By Dan Bloom, Producer
When explorer Mike Fay (bio: here) and photographer Michael ‘Nick’ Nichols talk about Redwood trees, it sounds like they’re discussing their own family. Lots of people have looked upon these wooden giants and rushed to cut them down, coveting their durable & rot-resistant wood. But to Fay & Nichols, the value of Redwood trees cannot be measured in dollars and cents: they are the tallest trees on earth, some have been growing for thousands of years, they absorb and store massive amounts of carbon dioxide and they’re stunningly beautiful.
Mike Fay recently recently completed the Redwood transect, a trek from the southernmost Redwood at Big Sur California to the northernmost across the Oregon state line. Learn more about the Redwood transect at this site. Fay is a Conservationist with the Wildlife Conservation Society and an explorer-in-residence with the National Geographic Society.
You can read more about Fay, Nichols and Redwoods in the October issue of National Geographic Magazine. You can watch “Explorer: Climbing Redwood Giants” on the National Geographic Channel Saturday at 7pm and Tuesday at 6pm. Learn more at their website. Here’s a video of Mike Fay on the Redwood transect.

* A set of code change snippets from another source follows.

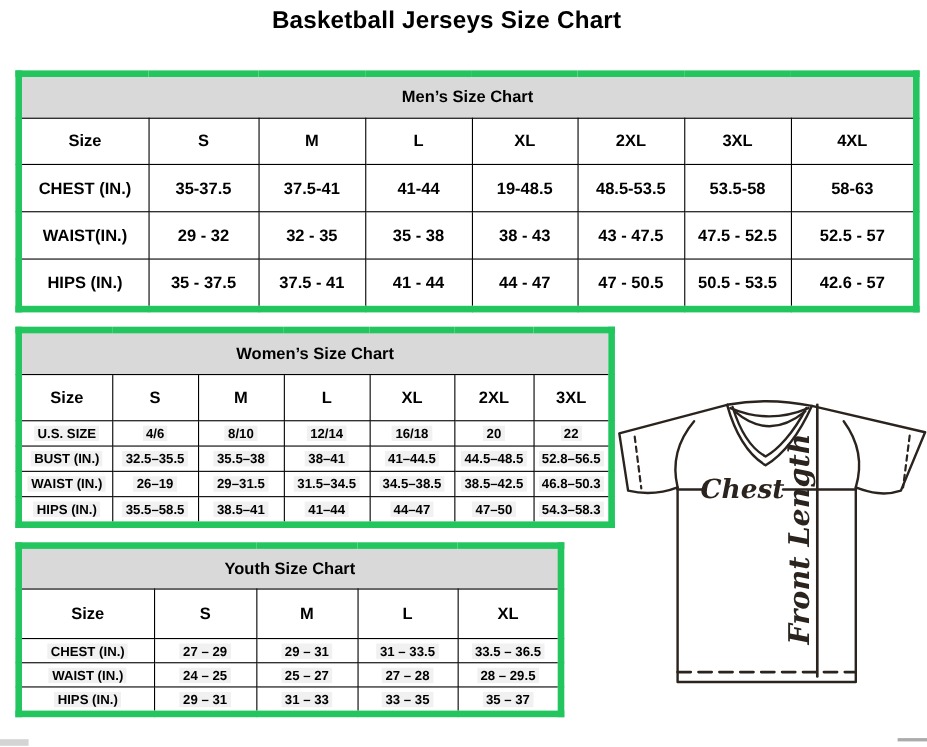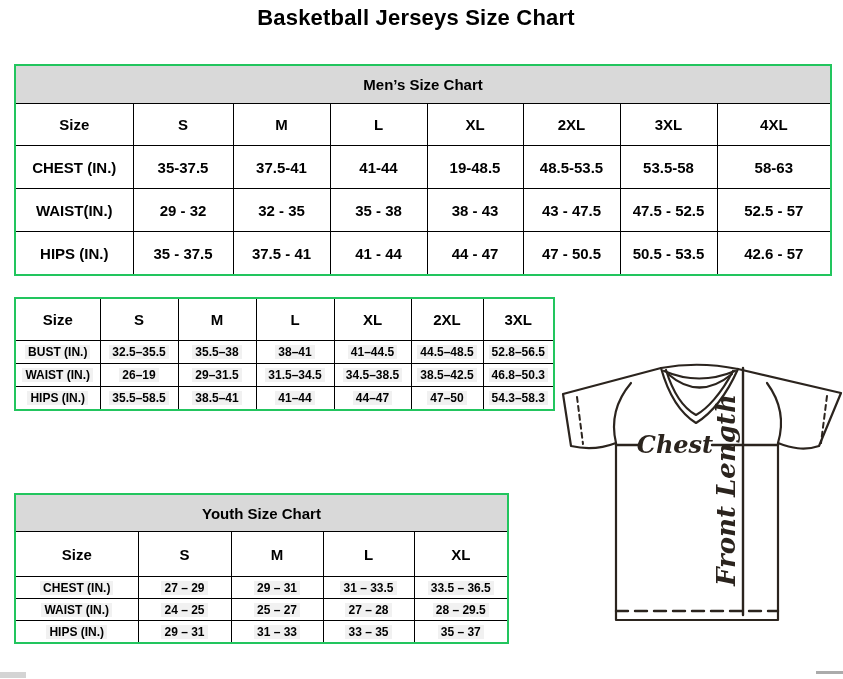--- a/index.html
+++ b/index.html
@@ -8,7 +8,7 @@
     font-family:"Liberation Sans", sans-serif; color:#000; overflow:hidden;
   }
   .page-title {
-    position:absolute; top:5px; left:12px; width:808px; text-align:center;
+    position:absolute; top:5px; left:2px; width:808px; text-align:center;
     font-size:22px; font-weight:bold; letter-spacing:0.2px;
   }
   table.size-table {

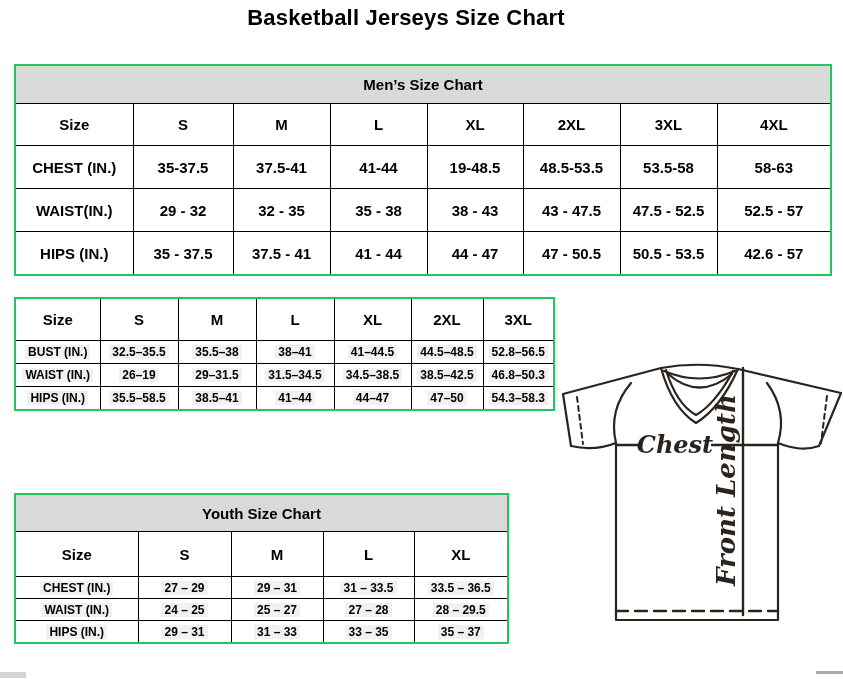--- a/index.html
+++ b/index.html
@@ -13,7 +13,7 @@
   }
   table.size-table {
     position:absolute; border-collapse:collapse; table-layout:fixed;
-    border:2px solid #22c55e; background:#fff;
+    border:6px solid #22c55e; background:#fff;
   }
   table.size-table td {
     border:1px solid #000; text-align:center; vertical-align:middle;

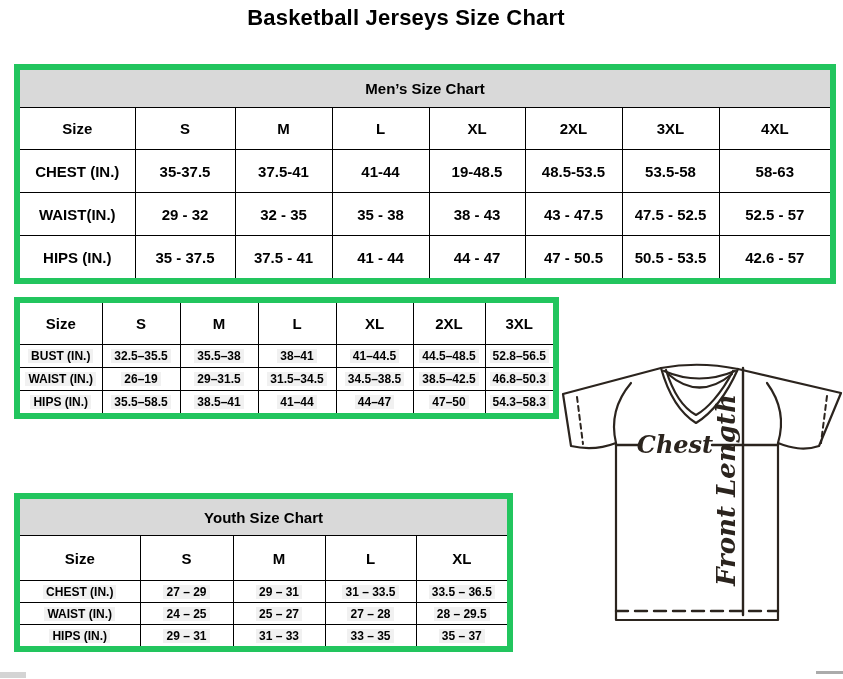--- a/index.html
+++ b/index.html
@@ -119,6 +119,9 @@
       <col style="width:71px">
     </colgroup>
   <tbody>
+      <tr class="band">
+        <td colspan="7">Women’s Size Chart</td>
+      </tr>
   <tr class="cols">
     <td>Size</td>
     <td>S</td>

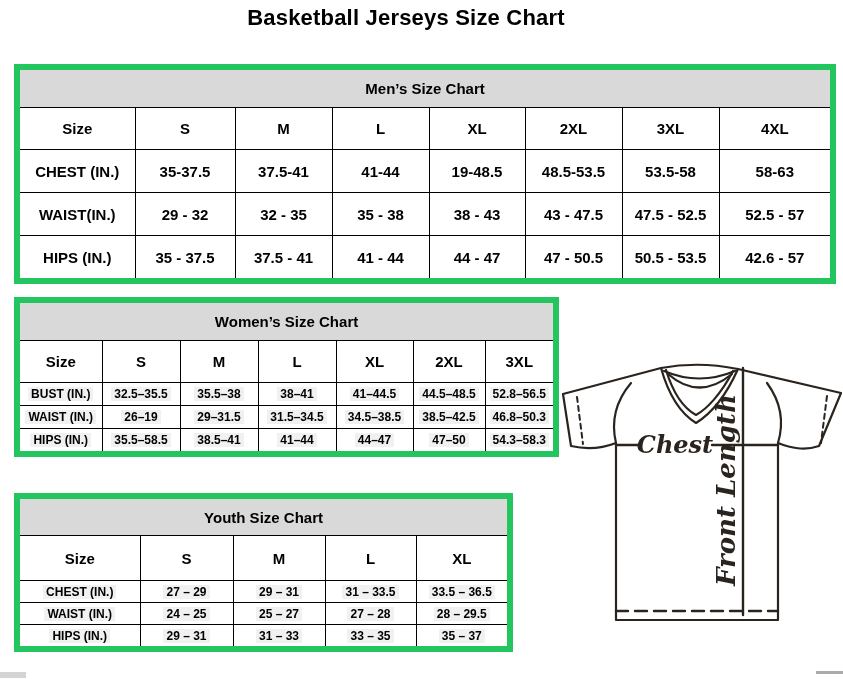--- a/index.html
+++ b/index.html
@@ -132,6 +132,15 @@
     <td>3XL</td>
   </tr>
   <tr class="datarow">
+    <td class="rowlabel"><span class="hl">U.S. SIZE</span></td>
+    <td><span class="hl">4/6</span></td>
+    <td><span class="hl">8/10</span></td>
+    <td><span class="hl">12/14</span></td>
+    <td><span class="hl">16/18</span></td>
+    <td><span class="hl">20</span></td>
+    <td><span class="hl">22</span></td>
+  </tr>
+  <tr class="datarow">
     <td class="rowlabel"><span class="hl">BUST (IN.)</span></td>
     <td><span class="hl">32.5–35.5</span></td>
     <td><span class="hl">35.5–38</span></td>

Michael Nichols is an editor-at-large with National Geographic and was the principal photographer on the Redwood story. Here are some of his photographs, see more at this site.
-Dan Bloom
Just recently saw a video where Nichols explained more about this, including the 3 Canon cameras and 35mm lenses. They showed a large photo of the redwood in a church.
Apparently someone was shining a large flashlight to fine-tune lighting for some of the photography.
The .kmz file was interesting to find and view in Google Earth, to see where they meandered through the redwoods.
One thing mentioned in the Nat Geo Explorer show, was how redwoods can make more wood per tree when they are older.
This has been an incredibly good autumn for redwood forest education.